Dataset records:
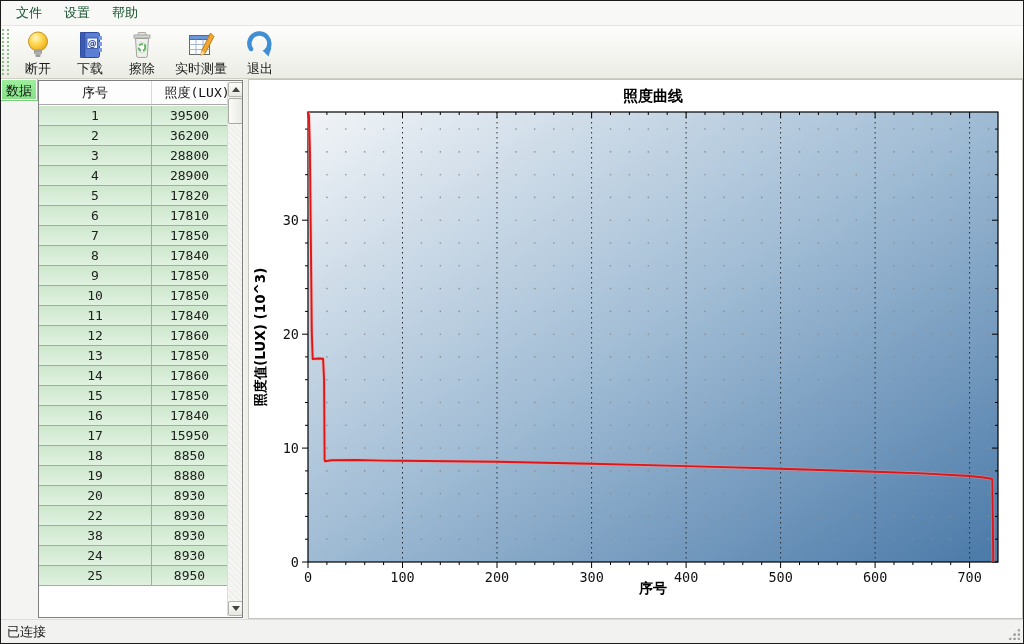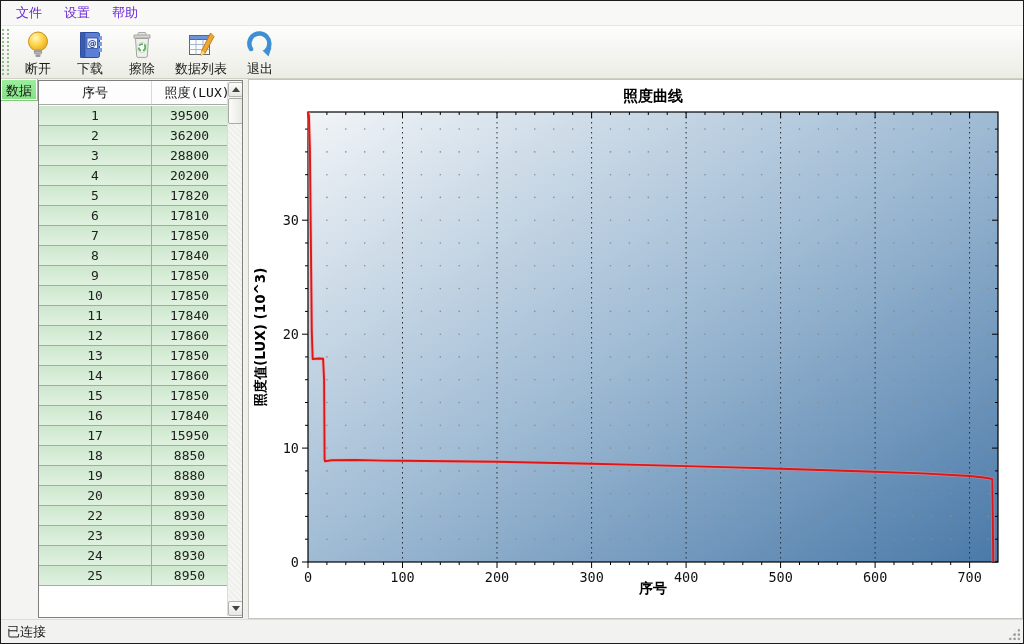--- a/index.html
+++ b/index.html
@@ -1,21 +1,21 @@
 <!DOCTYPE html>
 <html><head>
 <meta charset="utf-8">
 <style>
   * { margin:0; padding:0; box-sizing:border-box; }
   html,body { width:1024px; height:644px; font-family:"DejaVu Sans","Liberation Sans",sans-serif; }
   .window { width:1024px; height:644px; border:1px solid #1c1c1c; background:#f0f0ee; display:flex; flex-direction:column; overflow:hidden; }
 
   
   .menubar { height:25px; background:#f8f8f6; border-bottom:1px solid #e6e6e2; display:flex; align-items:center; padding-left:4px; flex:0 0 auto; }
-  .menu-item { font-size:13px; color:#6d28d9; padding:3px 11px; cursor:default; }
+  .menu-item { font-size:13px; color:#14532d; padding:3px 11px; cursor:default; }
 
   
   .toolbar { height:53px; background:linear-gradient(180deg,#fdfdfc 0%,#f3f4ee 60%,#ebecE4 100%); border-bottom:1px solid #cfcfc6; display:flex; align-items:stretch; padding:1px 0 1px 0; flex:0 0 auto; }
   .gripper { width:7px; margin:2px 3px 2px 1px; border-left:2px dotted #8fbe8f; border-right:2px dotted #8fbe8f; }
   .tb-btn { display:flex; flex-direction:column; align-items:center; justify-content:flex-start; padding:2px 7px 1px 7px; min-width:52px; cursor:default; }
   .tb-icon { width:32px; height:32px; display:block; }
   .tb-icon svg { width:32px; height:32px; display:block; }
   .tb-label { font-size:13px; color:#1a1a1a; margin-top:-1px; white-space:nowrap;text-align:center; }
 
   
@@ -119,21 +119,21 @@
             <g stroke="#9ab0cc" stroke-width="0.9">
               <line x1="4.5" y1="15.5" x2="24.5" y2="15.5"></line>
               <line x1="4.5" y1="20.5" x2="24.5" y2="20.5"></line>
               <line x1="11" y1="10.5" x2="11" y2="25.5"></line>
               <line x1="18" y1="10.5" x2="18" y2="25.5"></line>
             </g>
             <polygon points="25.5,4 29,7.5 20,24.5 15.8,26.2 16.8,21.5" fill="#f0a830" stroke="#b87818" stroke-width="0.9"></polygon>
             <polygon points="16.8,21.5 20,24.5 15.8,26.2" fill="#f6d9a8"></polygon>
           </svg>
         </span>
-        <span class="tb-label">数据列表</span>
+        <span class="tb-label">实时测量</span>
       </div>
       <div class="tb-btn">
         <span class="tb-icon">
           <svg viewBox="0 0 32 32">
             <path d="M7 20 A 10 10 0 1 1 22.5 21.5" fill="none" stroke="#3f8fd4" stroke-width="4.5" stroke-linecap="round"></path>
             <polygon points="27.5,18.5 24.5,27.5 18.5,21.5" fill="#3f8fd4"></polygon>
           </svg>
         </span>
         <span class="tb-label">退出</span>
       </div>
@@ -158,21 +158,21 @@
             <div class="trow">
               <div class="cell c0">2</div>
               <div class="cell c1">36200</div>
             </div>
             <div class="trow">
               <div class="cell c0">3</div>
               <div class="cell c1">28800</div>
             </div>
             <div class="trow">
               <div class="cell c0">4</div>
-              <div class="cell c1">20200</div>
+              <div class="cell c1">28900</div>
             </div>
             <div class="trow">
               <div class="cell c0">5</div>
               <div class="cell c1">17820</div>
             </div>
             <div class="trow">
               <div class="cell c0">6</div>
               <div class="cell c1">17810</div>
             </div>
             <div class="trow">
@@ -229,21 +229,21 @@
             </div>
             <div class="trow">
               <div class="cell c0">20</div>
               <div class="cell c1">8930</div>
             </div>
             <div class="trow">
               <div class="cell c0">22</div>
               <div class="cell c1">8930</div>
             </div>
             <div class="trow">
-              <div class="cell c0">23</div>
+              <div class="cell c0">38</div>
               <div class="cell c1">8930</div>
             </div>
             <div class="trow">
               <div class="cell c0">24</div>
               <div class="cell c1">8930</div>
             </div>
             <div class="trow">
               <div class="cell c0">25</div>
               <div class="cell c1">8950</div>
             </div>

Directions: Report how many lines of the entries hold the word "solid". Nothing else is needed.

Answer below: 3